How to kill a dragon: Rewriting your app to Golang
Let’s imagine that your application is written in some scripting language — e.g. Ruby — and you want to rewrite it in Go. You may ask a reasonable question: what is the point in rewriting a program that is up and running?..
Why?
Firstly, let’s assume that your program is connected to a certain ecosystem. In our case, the ecosystem includes Docker and Kubernetes. The entire infrastructure of these projects is written in Golang. By rewriting our program in Go, we get access to libraries used by Docker, Kubernetes and other projects. Basing your product on the existing infrastructure of main projects, you facilitate its support, development, and refinement. You’re getting immediate access to all new features without the need to rewrite them to another language. In our particular situation this reason alone was enough to decide on changing the language and to choose the language. Besides, there are some other advantages…
Secondly, we admire the simplicity of installing Go applications. There is no need to install RVM, Ruby, a set of gems, etc. You just download single binary file and run it.
Thirdly, Golang programs tend to work faster. And I am not talking about a significant increase in speed in any language which comes from using appropriate architecture and algorithms. It is about the boost that you can literally see and feel when running your program in your shell. For example, running --help
in Ruby takes around 0.8 sec. The same command in Go is executed in 0.02 sec. It’s easy to see a noticeable improvement in user experience.
Main challenges
Okay, you can just write new code from scratch, making it completely isolated from the old one. This way you immediately face some restrictions and difficulties in terms of the time and resources allocated to this development:
- The current version of the program in Ruby is in constant need for improvements and corrections:
- Bugs occur all the time, and they have to be fixed promptly;
- You can’t stop implementing new features since they are often demanded by the users/customers.
2. Maintaining 2 codebases at the same time is difficult and expensive:
- The team of 2–3 developers is insufficient, given the existence of other projects (in addition to our existing application in Ruby).

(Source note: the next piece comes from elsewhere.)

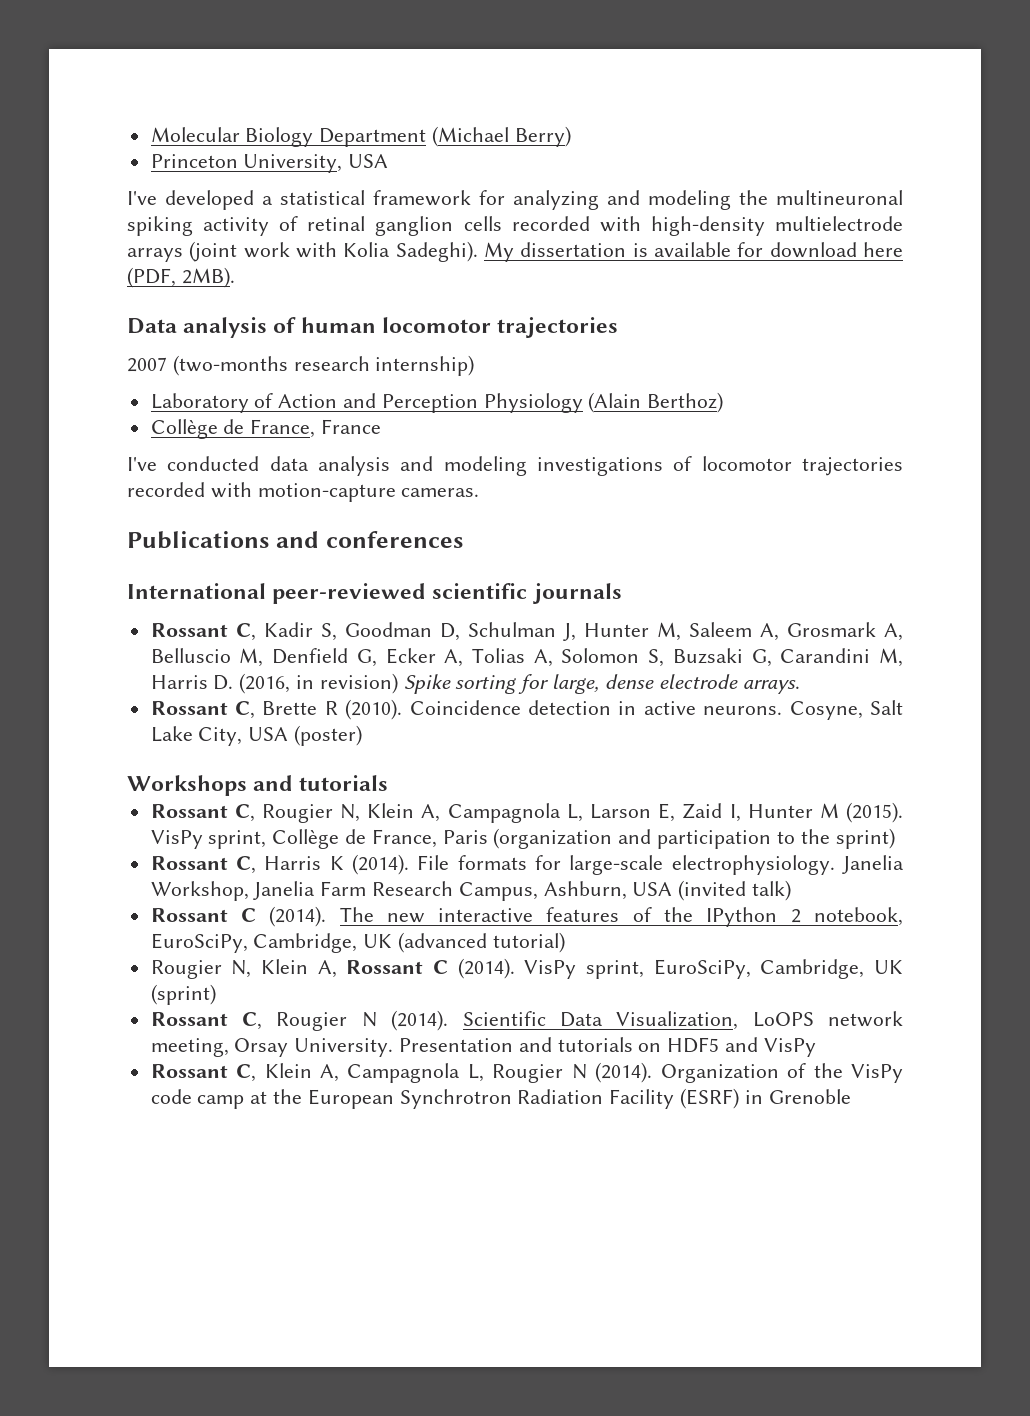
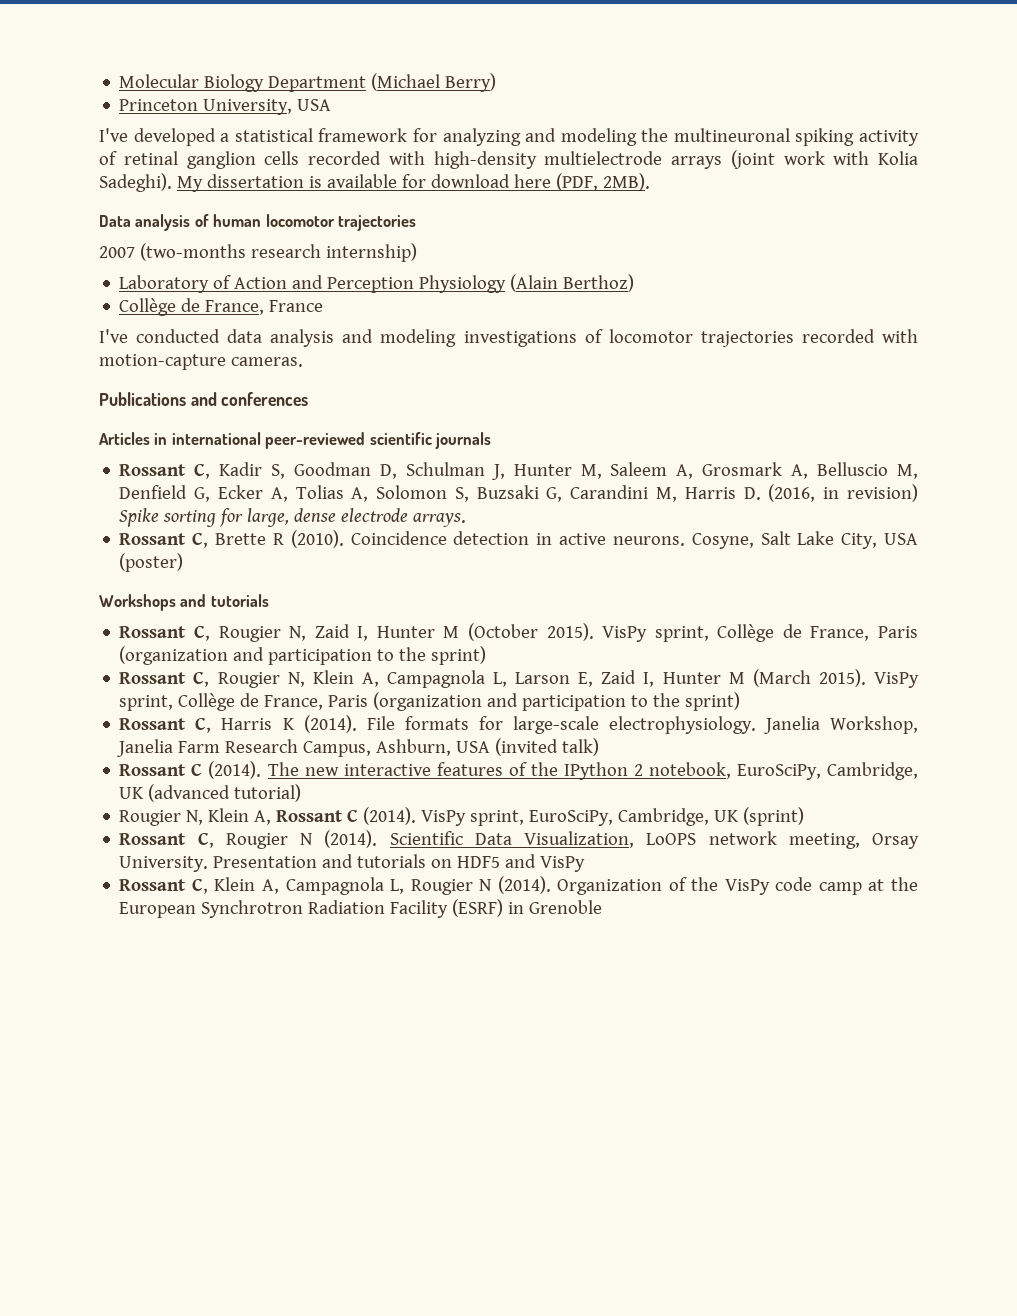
[127,583,266,599] International -> [99,432,261,445] Articles in international
(389, 783) none -> [119,623,919,642] [119,646,487,665] // Rossant C, Rougier N, Zaid I, Hunter M (October 2015). VisPy sprint, Collège de France, Paris (organization and participation to the sprint)
[846,802,904,823] (2015). -> [752,669,866,687] (March 2015).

3. Additional requirements for the new version:
- There should be no significant degradation in functionality;
- Ideally, the transition should be seamless and hassle-free.
So, transitioning must be continuous and smooth. But how can you do this given that the Golang version of your app is being developed as a standalone, independent program?
Simultaneous development in two languages
What about the bottom-up approach? You can start with the basic, low-level components, and then proceed to higher-level abstractions.
Imagine that your program consists of the following components:
lib/
config.rb
build/
image.rb
git_repo/
base.rb
local.rb
remote.rb
docker_registry.rb
builder/
base.rb
shell.rb
ansible.rb
stage/
base.rb
from.rb
before_install.rb
git.rb
install.rb
before_setup.rb
setup.rb
deploy/
kubernetes/
client.rb
manager/
base.rb
job.rb
deployment.rb
pod.rb
Porting a component with functions
Let’s examine a simple case: the existing component, e.g. config
(lib/config.rb
), that is rather isolated from the rest of the bunch. This component has a single function, Config::parse
. It takes the path to the config file as an input, reads it and returns a complete structure. In this case, we will implement this function as a separate Go binary (config
) with a corresponding config
package:
cmd/
config/
main.go
pkg/
config/
config.go
The Golang binary reads arguments from the JSON file and return the result to the JSON file:
config -args-from-file args.json -res-to-file res.json
The config
can output messages to stdout/stderr (our Ruby app always outputs to stdout/stderr, so there are no additional output parameters).
Calling the config
binary is equivalent to calling some function of the config
component. The name of a function and its parameters are specified in the args.json
file as arguments. The result of the function is written in the res.json
. If the function returns an object of some class, then the data of the object of this class is returned in a serialized JSON format.
For example, let’s use the following args.json
to call the Config::parse
function:
{
"command": "Parse",
"configPath": "path-to-config.yaml"
}
We’ll get the following result in the res.json
:
{
"config": {
"Images": [{"Name": "nginx"}, {"Name": "rails"}],
"From": "ubuntu:16.04"
},
}
Our config
field will get a state of Config::Config
object in a serialized JSON format. Now we have to construct Config::Config
object using this state on the caller (Ruby) side.
In case of some foreseen error, the binary might return this JSON:
{
"error": "no such file path-to-config.yaml"
}
The error
field must be handled by the calling side.
Calling Golang from Ruby
We have to turn the Config::parse(config_path)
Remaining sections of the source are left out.